ASSIGNMENT – Set down every entry exactly as given. Pictures are to be left out.

DATASET EXCERPTS –
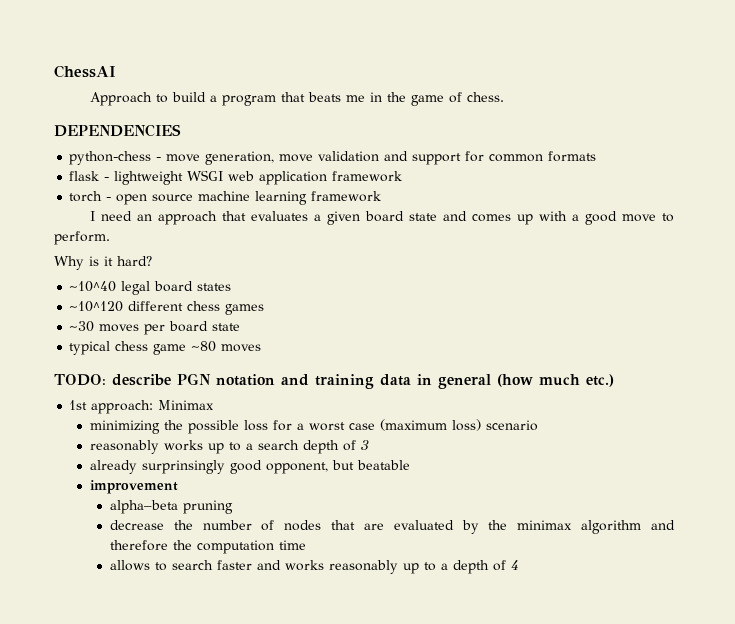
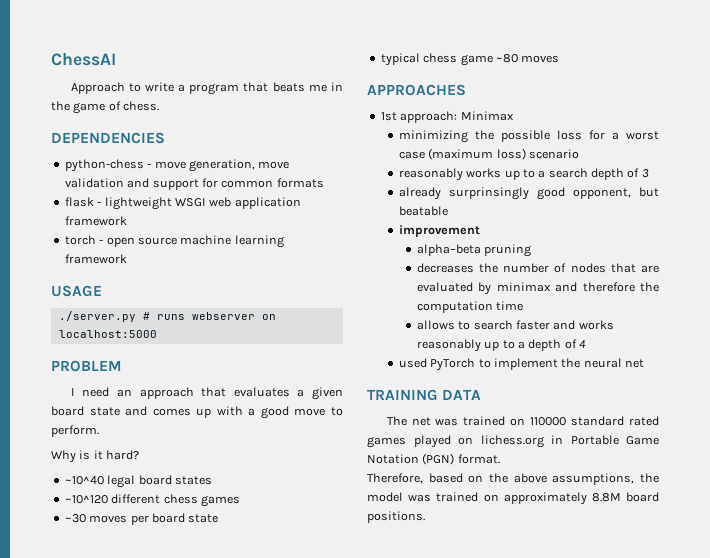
[172,92,207,102] build -> [144,82,174,92] write
(382, 196) none -> [51,285,102,297] [58,311,276,322] [58,330,157,338] [51,360,122,372] // USAGE // ./server.py # runs webserver on localhost:5000 // PROBLEM
[54,373,614,389] TODO: describe PGN notation and training data in general (how much etc.) -> [367,84,466,96] APPROACHES
[109,520,164,530] decrease -> [416,263,474,273] decreases
[488,520,642,534] the minimax algorithm -> [496,282,551,292] minimax
(519, 565) none -> [398,358,645,371] [367,389,482,401] [386,416,659,426] [367,435,659,448] [367,453,500,465] [367,473,659,485] [367,492,659,505] [367,511,425,523] // used PyTorch to implement the neural net // TRAINING DATA // The net was trained on 110000 standard rated games played on lichess.org in Portable Game Notation (PGN) format. // Therefore, based on the above assumptions, the model was trained on approximately 8.8M board positions.

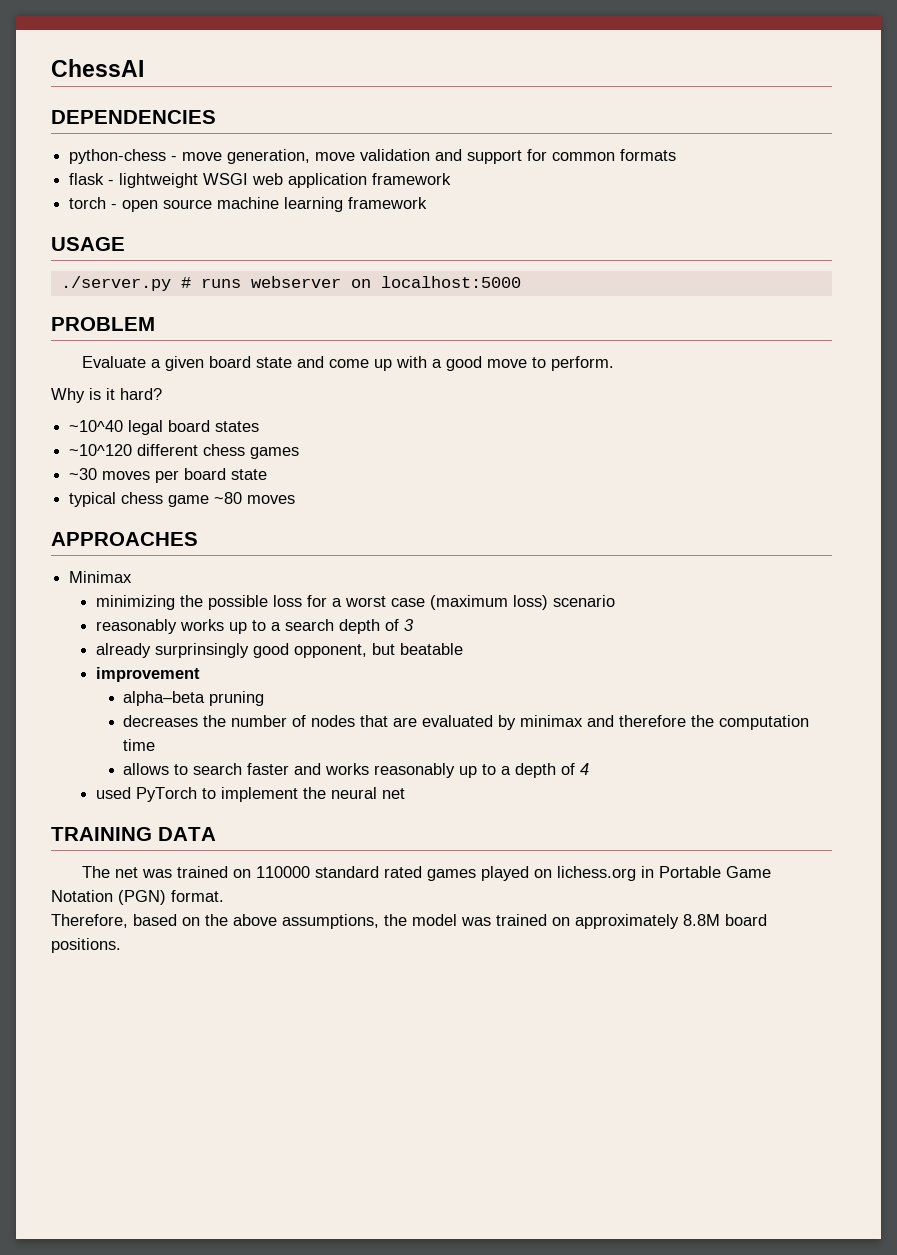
[70,82,343,95] [51,101,160,114] // Approach to write a program that beats me in the game of chess. -> (144, 68) none
[70,387,290,399] I need an approach that evaluates -> [82,356,147,368] Evaluate
[152,408,191,416] comes -> [329,359,370,368] come
[380,111,458,123] 1st approach: -> (198, 539) none

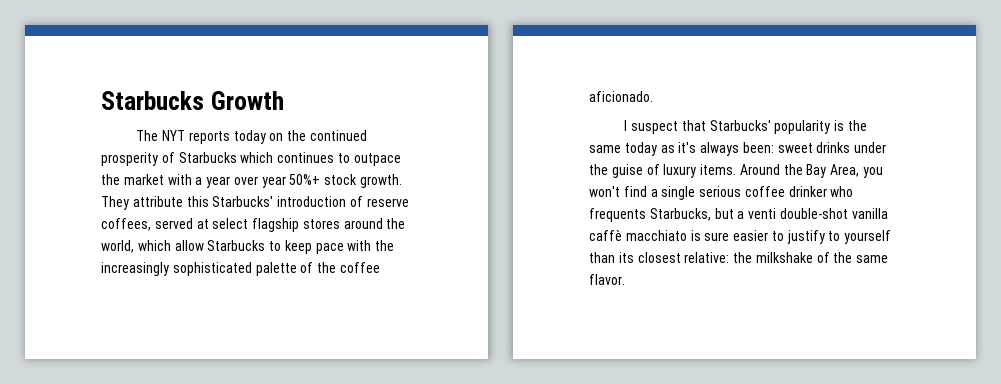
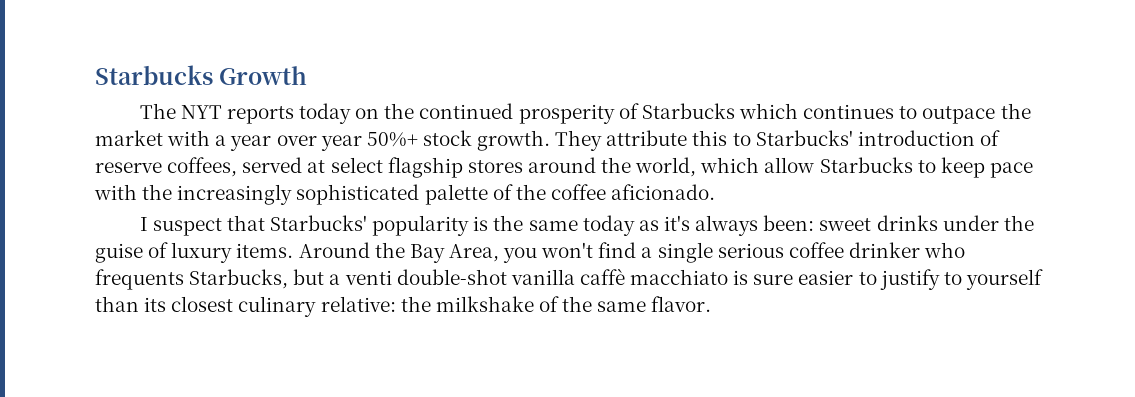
(209, 201) none -> [732,133,751,146] to
(681, 257) none -> [238,296,317,317] culinary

EXERCISE OUTPUT –
[172,92,207,102] build -> [144,82,174,92] write
(382, 196) none -> [51,285,102,297] [58,311,276,322] [58,330,157,338] [51,360,122,372] // USAGE // ./server.py # runs webserver on localhost:5000 // PROBLEM
[54,373,614,389] TODO: describe PGN notation and training data in general (how much etc.) -> [367,84,466,96] APPROACHES
[109,520,164,530] decrease -> [416,263,474,273] decreases
[488,520,642,534] the minimax algorithm -> [496,282,551,292] minimax
(519, 565) none -> [398,358,645,371] [367,389,482,401] [386,416,659,426] [367,435,659,448] [367,453,500,465] [367,473,659,485] [367,492,659,505] [367,511,425,523] // used PyTorch to implement the neural net // TRAINING DATA // The net was trained on 110000 standard rated games played on lichess.org in Portable Game Notation (PGN) format. // Therefore, based on the above assumptions, the model was trained on approximately 8.8M board positions.

[70,82,343,95] [51,101,160,114] // Approach to write a program that beats me in the game of chess. -> (144, 68) none
[70,387,290,399] I need an approach that evaluates -> [82,356,147,368] Evaluate
[152,408,191,416] comes -> [329,359,370,368] come
[380,111,458,123] 1st approach: -> (198, 539) none

(209, 201) none -> [732,133,751,146] to
(681, 257) none -> [238,296,317,317] culinary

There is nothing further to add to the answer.